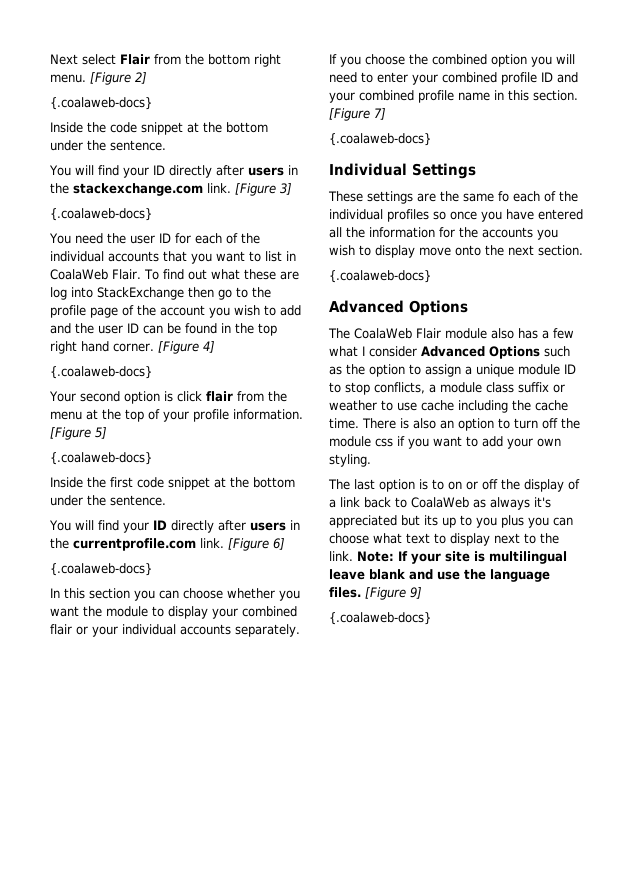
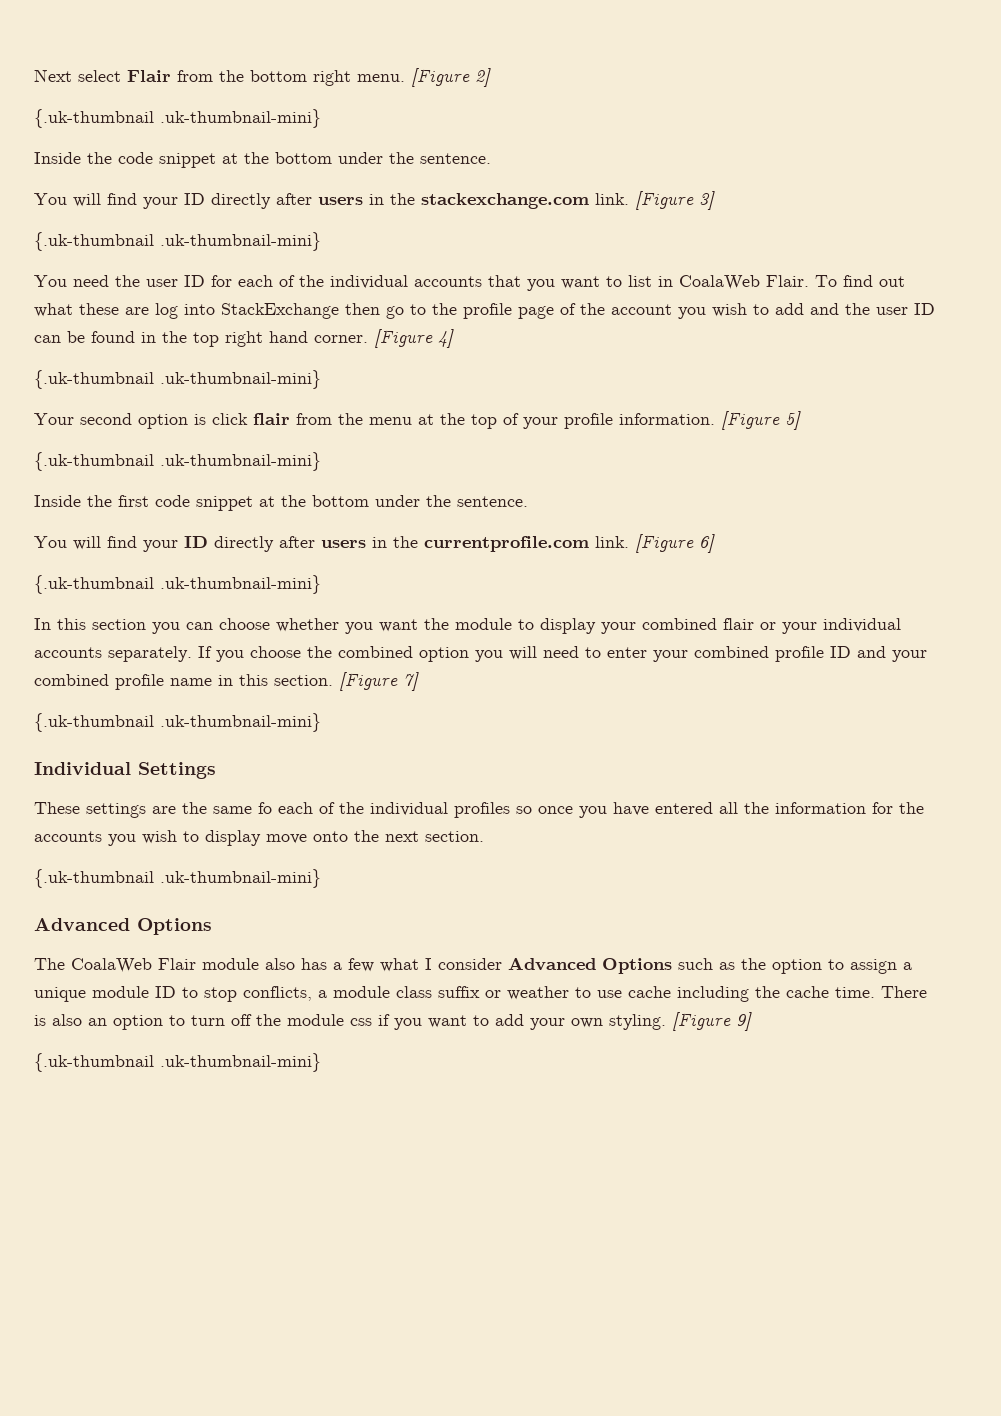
  [Figure 2]
- {.coalaweb-docs}
+ {.uk-thumbnail .uk-thumbnail-mini}
  [Figure 3]
- {.coalaweb-docs}
+ {.uk-thumbnail .uk-thumbnail-mini}
  [Figure 4]
- {.coalaweb-docs}
+ {.uk-thumbnail .uk-thumbnail-mini}
  [Figure 5]
- {.coalaweb-docs}
+ {.uk-thumbnail .uk-thumbnail-mini}
  [Figure 6]
- {.coalaweb-docs}
+ {.uk-thumbnail .uk-thumbnail-mini}
  [Figure 7]
- {.coalaweb-docs}
+ {.uk-thumbnail .uk-thumbnail-mini}
  These settings are the same fo each of the individual profiles so once you have entered all the information for the accounts you wish to display move onto the next section.
- {.coalaweb-docs}
+ {.uk-thumbnail .uk-thumbnail-mini}
- There is also an option to turn off the module css if you want to add your own styling.
- The last option is to on or off the display of a link back to CoalaWeb as always it's appreciated but its up to you plus you can choose what text to display next to the link. Note: If your site is multilingual leave blank and use the language files. [Figure 9]
- {.coalaweb-docs}
+ There is also an option to turn off the module css if you want to add your own styling. [Figure 9]
+ {.uk-thumbnail .uk-thumbnail-mini}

· · · · ·

● Aim of the task: Go through the entries above and report each line with the string "There" in it.

● Answer to the exercise:
- There is also an option to turn off the module css if you want to add your own styling.
+ There is also an option to turn off the module css if you want to add your own styling. [Figure 9]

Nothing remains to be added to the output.